Nous poursuivrons la lutte contre la criminalité organisée en favorisant le rapprochement des dispositions juridiques relatives au dépistage et à la confiscation d'avoirs d'origine criminelle ou provenant de centres off-shore. D'ailleurs, depuis les décisions rigoureuses prises au sein du G7 sur ce sujet, on voit enfin apparaître, sur ce sujet, de véritables informations et s'exprimer une vraie volonté politique que l'Europe devra relayer avec toute son énergie.
Notre troisième priorité est de placer l'Europe à la pointe de la société de l'information.
Pour nourrir sa croissance et retrouver le plein emploi durablement, l'Europe doit s'affirmer comme le continent de l'innovation. Nous soutiendrons la création d'entreprises innovantes grâce au capital-risque. Au profit de la compétitivité de nos entreprises, nous encouragerons l'Internet de deuxième génération ainsi que les contenus et les services européens. Nous nous efforcerons de faire progresser l'adaptation du cadre réglementaire européen aux exigences de la société de l'information.
Dans le même temps, il est important de préserver la cohésion sociale face à la menace de ce que certains appellent la " fracture numérique " : tous ces bouleversements technologiques comportent des potentialités considérables, mais aussi le risque de voir les sociétés éclater entre ceux " qui suivent " et ceux " qui ne suivent pas ".
Nous progresserons vers l'objectif, fixé à Lisbonne, d'un raccordement de toutes les écoles à l'Internet d'ici à la fin de 2001.
Notre quatrième priorité sera la construction d'un véritable espace européen de la connaissance.
C'est, en effet, par l'éducation que les jeunes Européens acquerront les références culturelles communes indispensables à l'émergence d'une citoyenneté et d'une Europe politiques. L'Europe, dans sa diversité, est forte de son système éducatif comme de sa recherche fondamentale et appliquée.

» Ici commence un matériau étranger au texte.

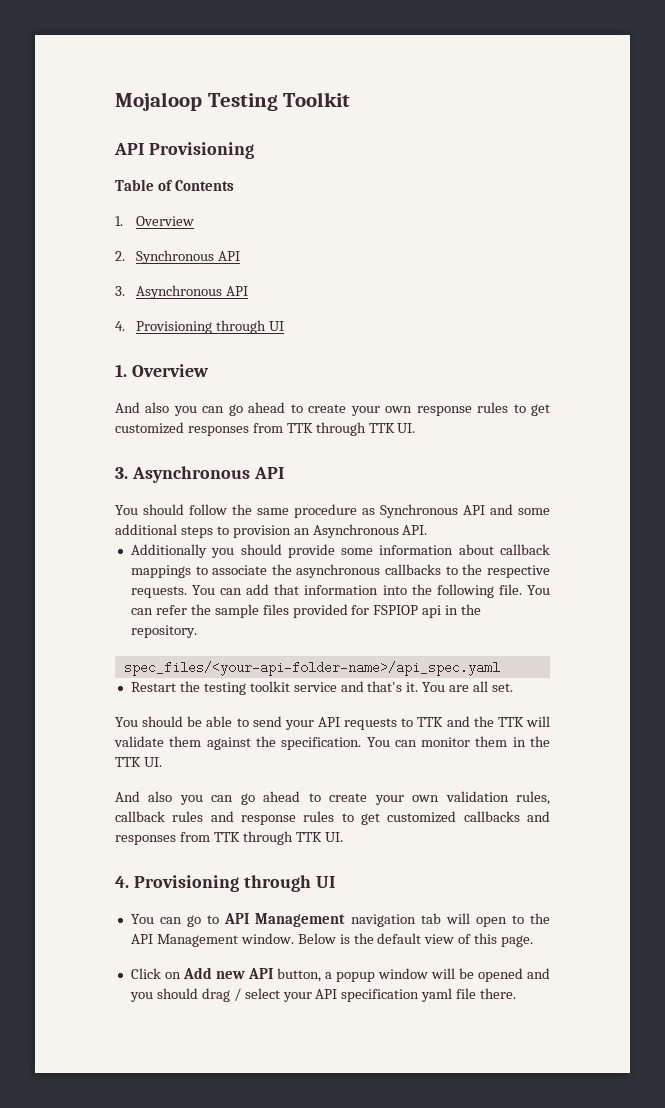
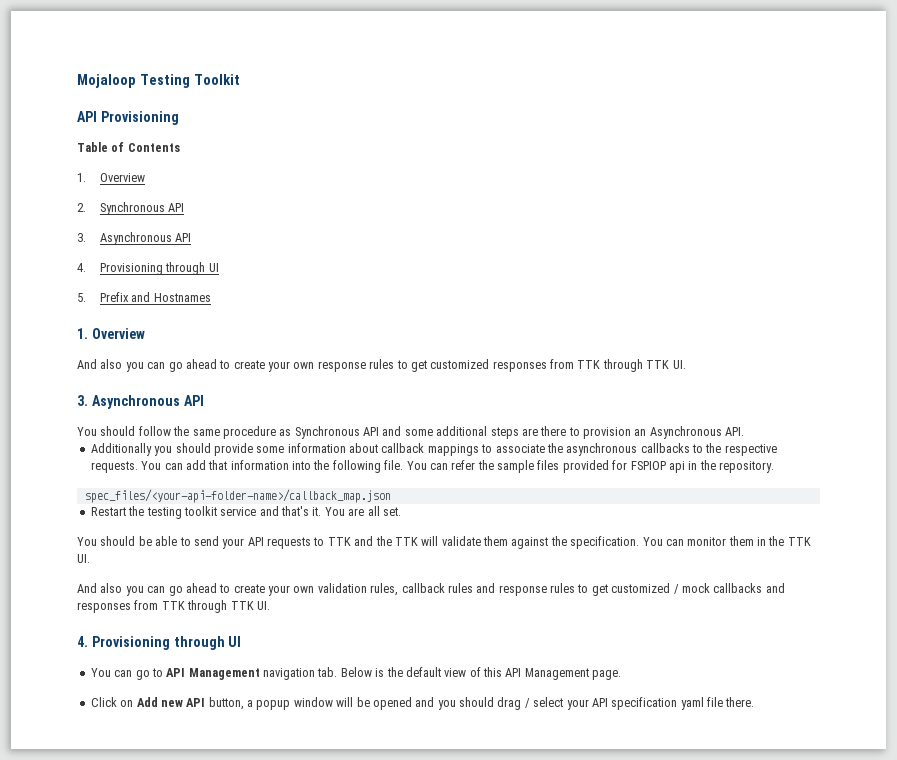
(285, 326) none -> [77,292,211,302] // 5. Prefix and Hostnames
(213, 532) none -> [521,426,567,436] are there
[123,661,500,676] spec_files/<your-api-folder-name>/api_spec.yaml -> [84,489,391,503] spec_files/<your-api-folder-name>/callback_map.json
(457, 817) none -> [673,583,710,594] / mock
[420,913,551,927] [130,933,294,947] tab will open to the API Management window. -> [317,667,338,677] tab.
(498, 938) none -> [505,668,589,680] API Management

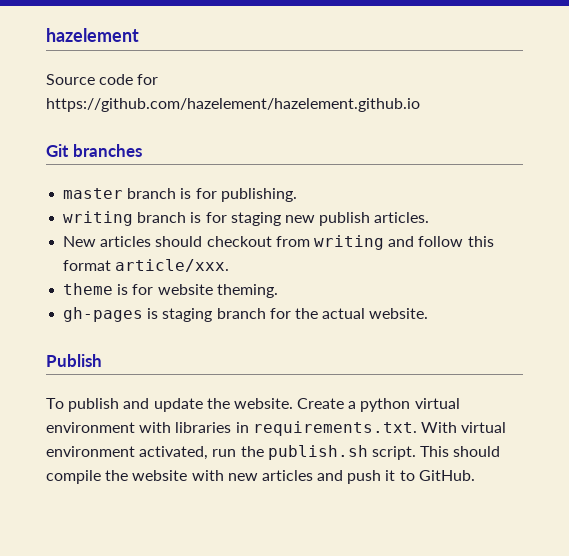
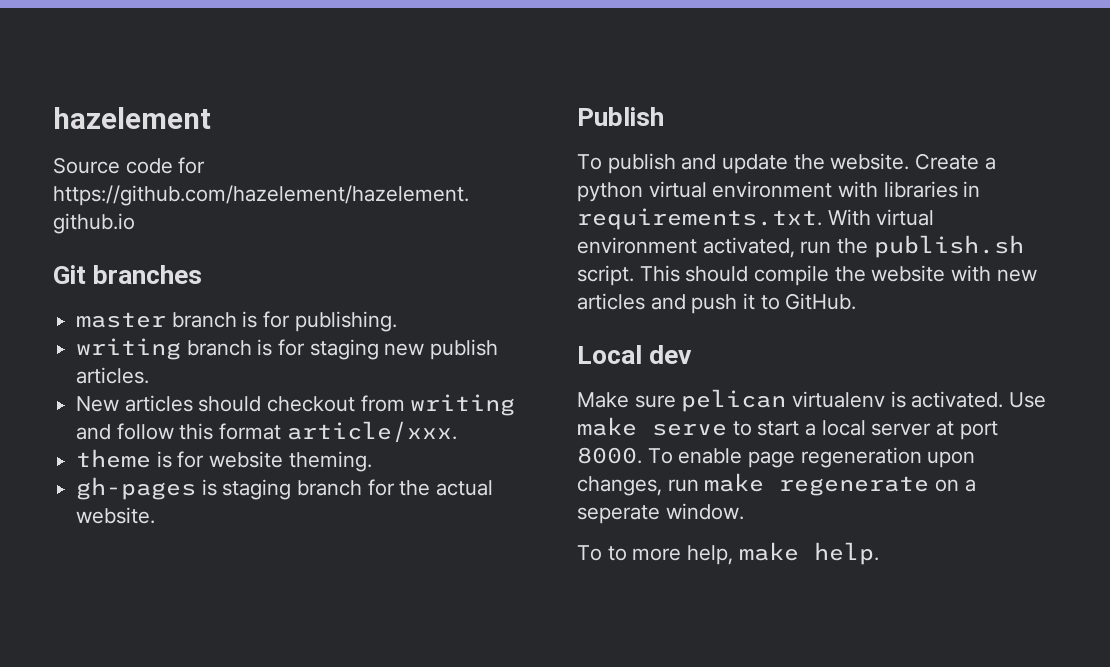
(475, 475) none -> [577,345,693,364] [577,389,1047,412] [577,417,998,440] [577,447,976,468] [577,473,976,496] [577,503,744,524] [577,542,879,565] // Local dev // Make sure pelican virtualenv is activated. Use make serve to start a local server at port 8000. To enable page regeneration upon changes, run make regenerate on a seperate window. // To to more help, make help.

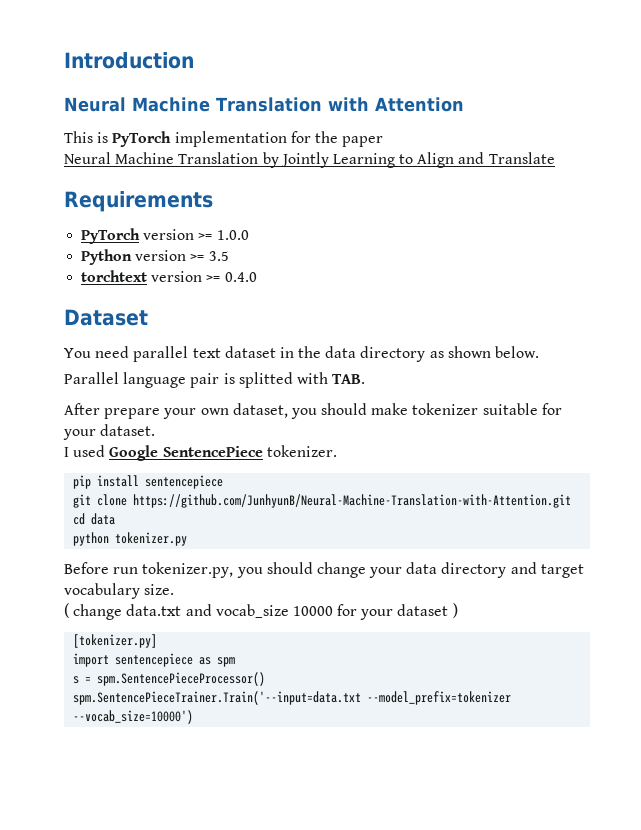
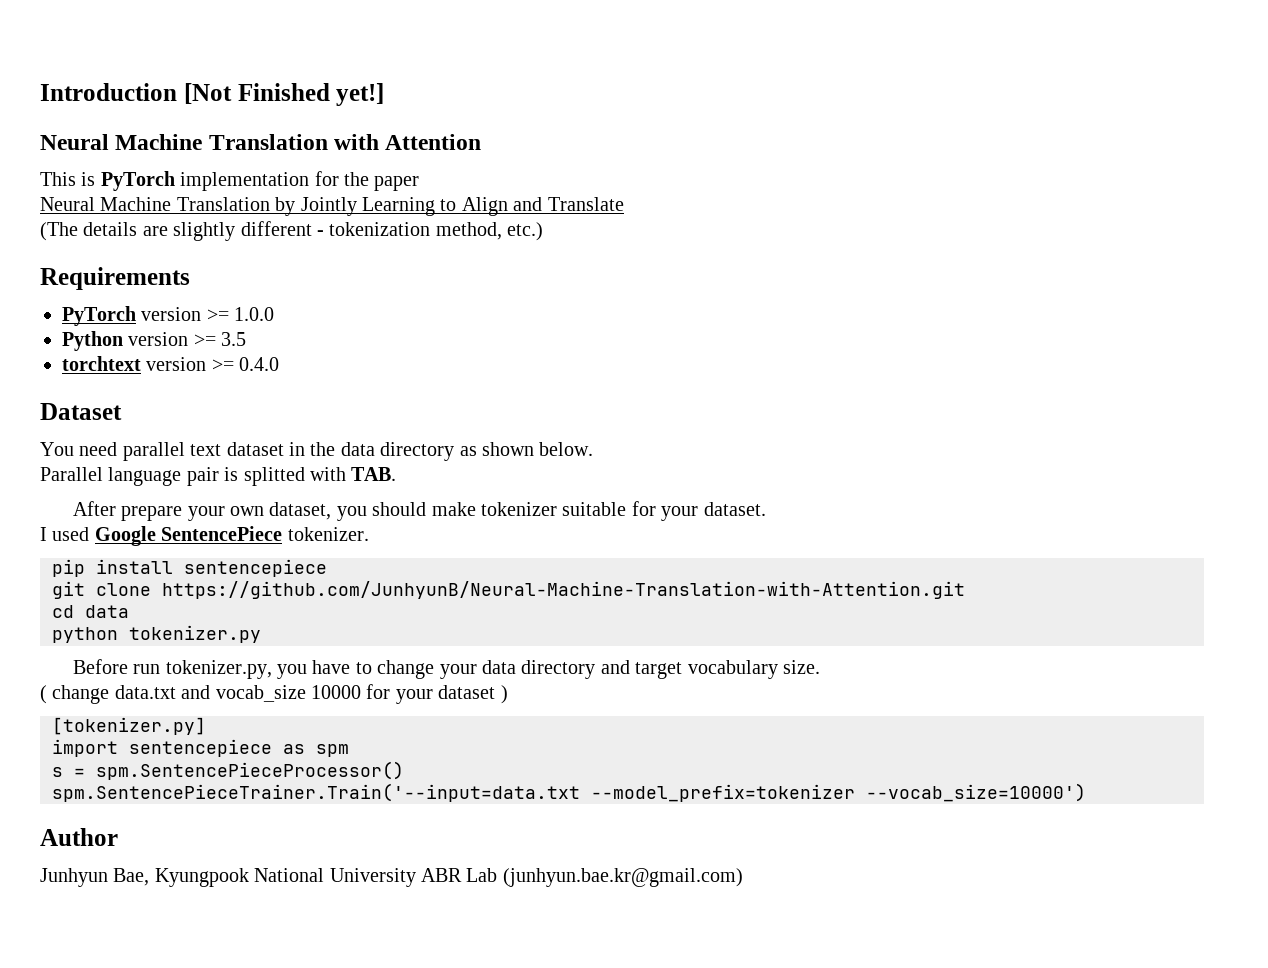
(194, 60) none -> [183,83,385,106] [Not Finished yet!]
(555, 158) none -> [40,221,544,241] // (The details are slightly different - tokenization method, etc.)
[266,562,313,574] should -> [312,660,372,674] have to
(194, 717) none -> [40,828,118,846] [40,868,743,887] // Author // Junhyun Bae, Kyungpook National University ABR Lab (junhyun.bae.kr@gmail.com)

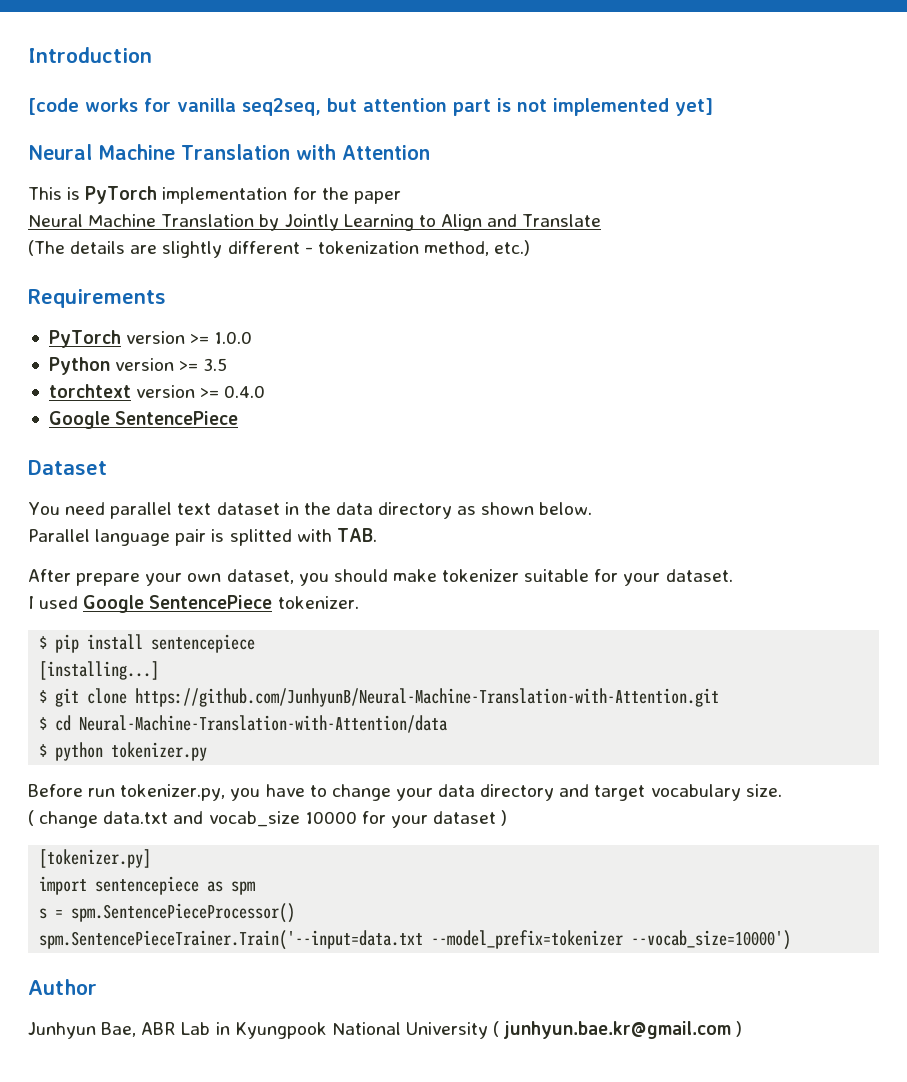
[183,83,385,106] [Not Finished yet!] -> [28,98,713,116] // [code works for vanilla seq2seq, but attention part is not implemented yet]
(280, 364) none -> [48,411,239,429] // Google SentencePiece
(369, 534) none -> [39,636,48,649] $
(327, 568) none -> [39,661,160,680] [39,690,48,703] [installing...] // $
[52,605,129,618] cd data // -> [39,715,448,733] [39,744,48,757] $ cd Neural-Machine-Translation-with-Attention/data // $
[154,868,743,887] Kyungpook National University ABR Lab (junhyun.bae.kr@gmail.com) -> [141,1021,743,1039] ABR Lab in Kyungpook National University ( junhyun.bae.kr@gmail.com )

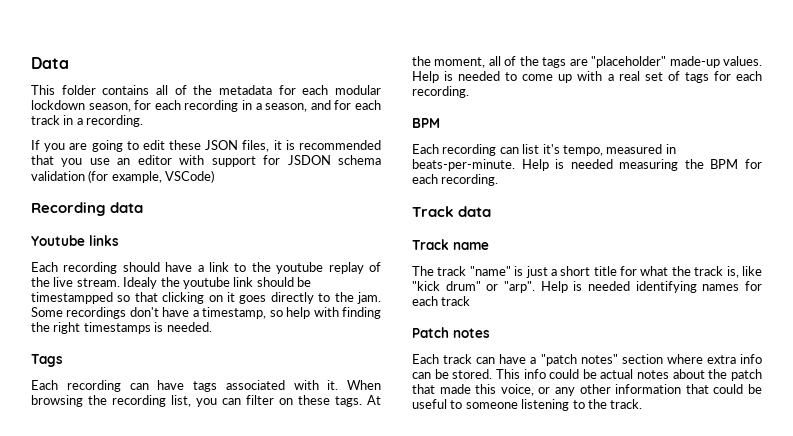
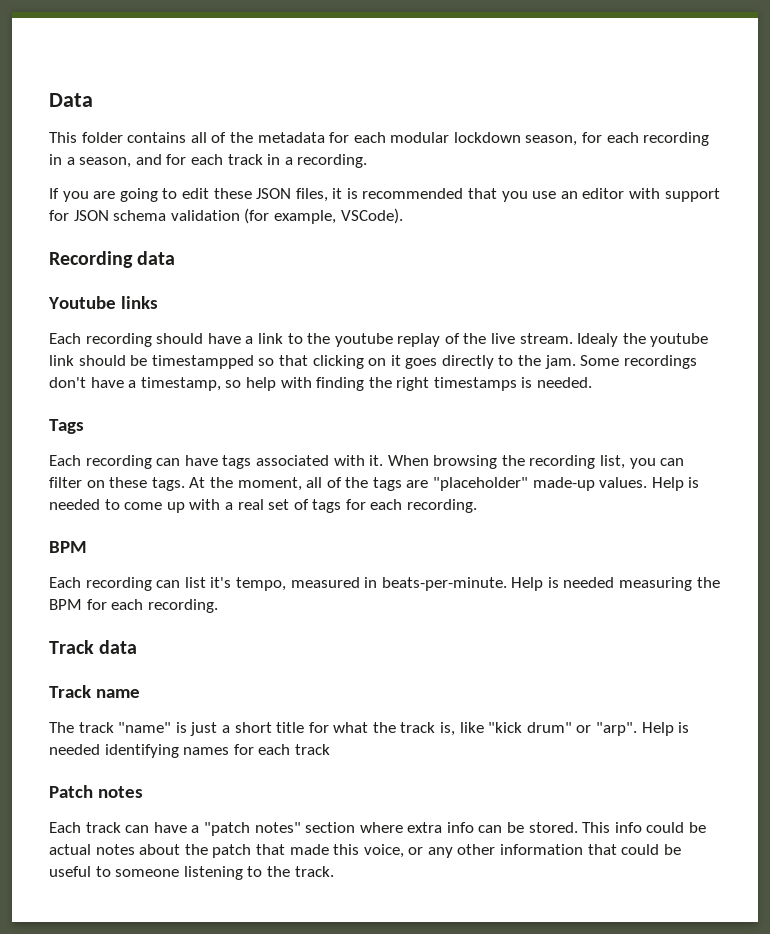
[287,155,331,165] JSDON -> [73,210,109,221] JSON
[165,170,215,183] VSCode) -> [340,208,403,224] VSCode).

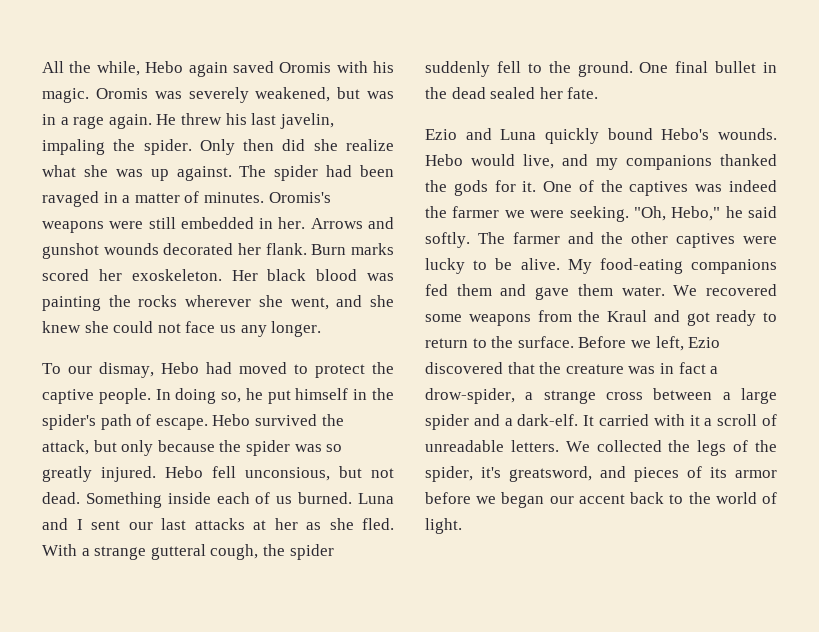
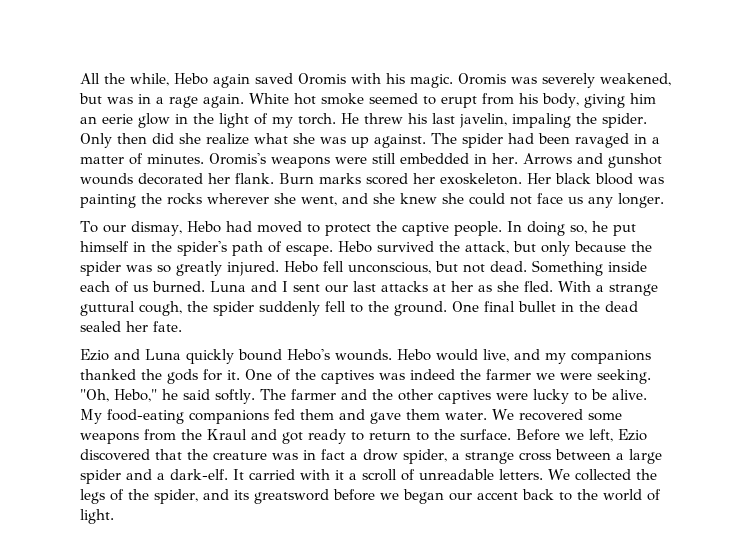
(152, 121) none -> [249,93,656,108] [80,113,336,128] White hot smoke seemed to erupt from his body, giving him an eerie glow in the light of my torch.
[245,467,330,481] unconsious, -> [348,262,431,274] unconscious,
[150,544,206,560] gutteral -> [80,301,135,316] guttural
[425,388,515,404] drow-spider, -> [363,449,447,464] drow spider,
[481,466,777,482] it's greatsword, and pieces of its armor -> [203,489,329,504] and its greatsword

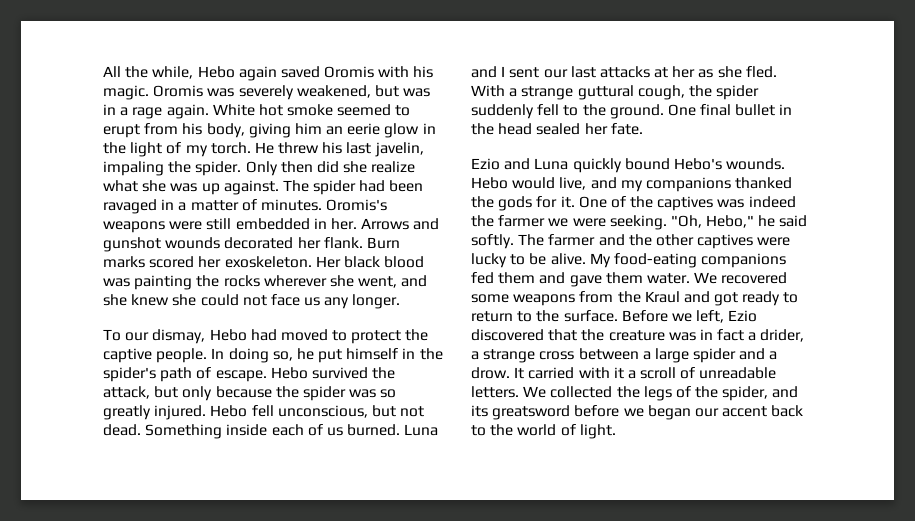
[605,301,638,312] dead -> [498,123,533,135] head
[363,449,447,464] drow spider, -> [760,329,805,342] drider,
[170,469,228,480] dark-elf. -> [471,367,510,379] drow.

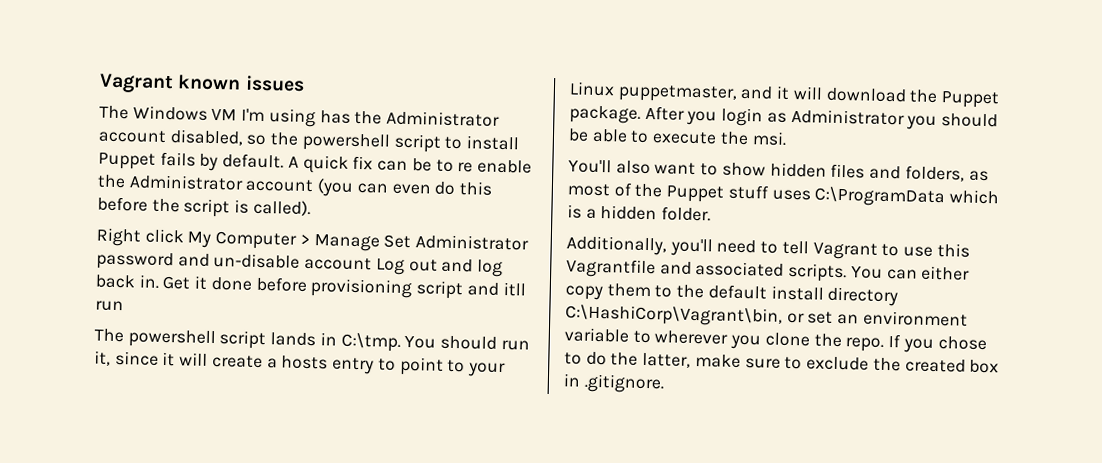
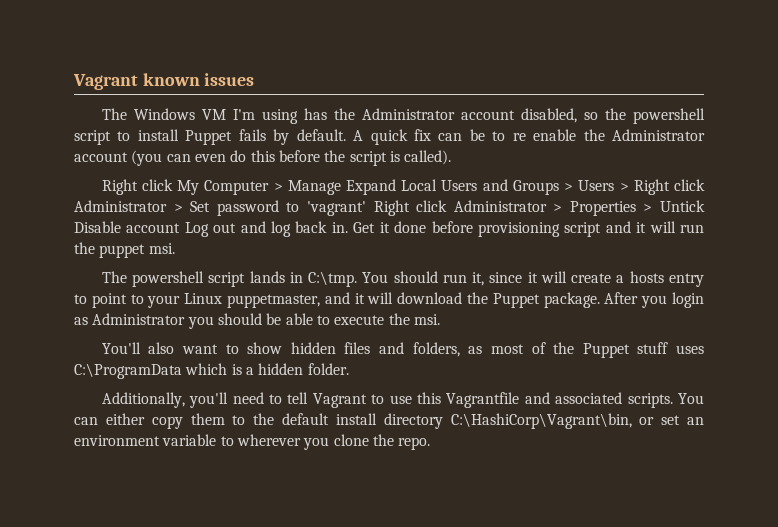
[383,234,530,251] [96,251,301,271] Set Administrator password and un-disable -> [346,179,706,195] [74,200,705,216] [74,221,121,233] Expand Local Users and Groups > Users > Right click Administrator > Set password to 'vagrant' Right click Administrator > Properties > Untick Disable
[502,282,526,297] [95,300,124,312] itll run -> [636,221,704,233] [74,242,175,258] it will run the puppet msi.
[888,334,987,353] [564,351,1000,374] [563,373,665,394] If you chose to do the latter, make sure to exclude the created box in .gitignore. -> (431, 443) none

Elle dispose ainsi d'atouts décisifs dans la compétition économique et dans la compétition internationale, en matière de formation. Mais nous devons encore améliorer les échanges et la confrontation des idées, des pratiques et des techniques. C'est pourquoi il reviendra à notre présidence de définir une démarche permettant de lever les obstacles qui demeurent encore à la mobilité des étudiants, à celle des enseignants et à celle des chercheurs en Europe. Il est d'ailleurs stupéfiant que ces obstacles subsistent encore après tant d'années. Nous avons donc l'intention de nous y attaquer. L'objectif pourrait être de multiplier par dix, en cinq ans, le nombre d'étudiants en mobilité.
Les priorités que je viens d'évoquer se traduiront par des programmes de travail dont la mise en oeuvre dépassera naturellement le second semestre 2000, mais elles amplifieront la réorientation de l'Europe vers la croissance et l'emploi.
(http://www.sénat.fr le 30 mai 2000)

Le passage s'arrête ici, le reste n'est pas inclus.